→ Exercise prompt
Since only part of the material below is wanted, output exactly the lines from the one with "RPS5 | 45M G.D: 0.048 -> 0.05" up to and including the one with "RSM22 | 45M G.D: 0.059 -> 0.075".
= = = = = = =
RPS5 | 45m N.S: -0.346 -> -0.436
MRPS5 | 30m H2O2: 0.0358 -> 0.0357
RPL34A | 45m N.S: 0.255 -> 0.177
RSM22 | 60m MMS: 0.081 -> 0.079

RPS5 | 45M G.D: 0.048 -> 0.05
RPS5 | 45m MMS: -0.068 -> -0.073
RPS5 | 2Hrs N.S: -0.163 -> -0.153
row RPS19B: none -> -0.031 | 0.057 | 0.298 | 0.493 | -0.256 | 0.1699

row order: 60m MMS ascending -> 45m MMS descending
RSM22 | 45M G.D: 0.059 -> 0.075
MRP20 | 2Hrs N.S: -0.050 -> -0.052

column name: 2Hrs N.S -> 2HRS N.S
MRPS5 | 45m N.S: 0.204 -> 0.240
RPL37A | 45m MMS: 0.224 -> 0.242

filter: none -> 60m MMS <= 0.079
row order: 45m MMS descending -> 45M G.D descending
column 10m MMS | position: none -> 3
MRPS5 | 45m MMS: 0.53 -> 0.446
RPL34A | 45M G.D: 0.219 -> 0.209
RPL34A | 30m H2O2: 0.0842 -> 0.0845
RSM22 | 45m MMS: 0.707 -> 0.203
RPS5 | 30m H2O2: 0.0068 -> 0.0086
= = = = = = =
→ Answer to this exercise
RPS5 | 45M G.D: 0.048 -> 0.05
RPS5 | 45m MMS: -0.068 -> -0.073
RPS5 | 2Hrs N.S: -0.163 -> -0.153
row RPS19B: none -> -0.031 | 0.057 | 0.298 | 0.493 | -0.256 | 0.1699

row order: 60m MMS ascending -> 45m MMS descending
RSM22 | 45M G.D: 0.059 -> 0.075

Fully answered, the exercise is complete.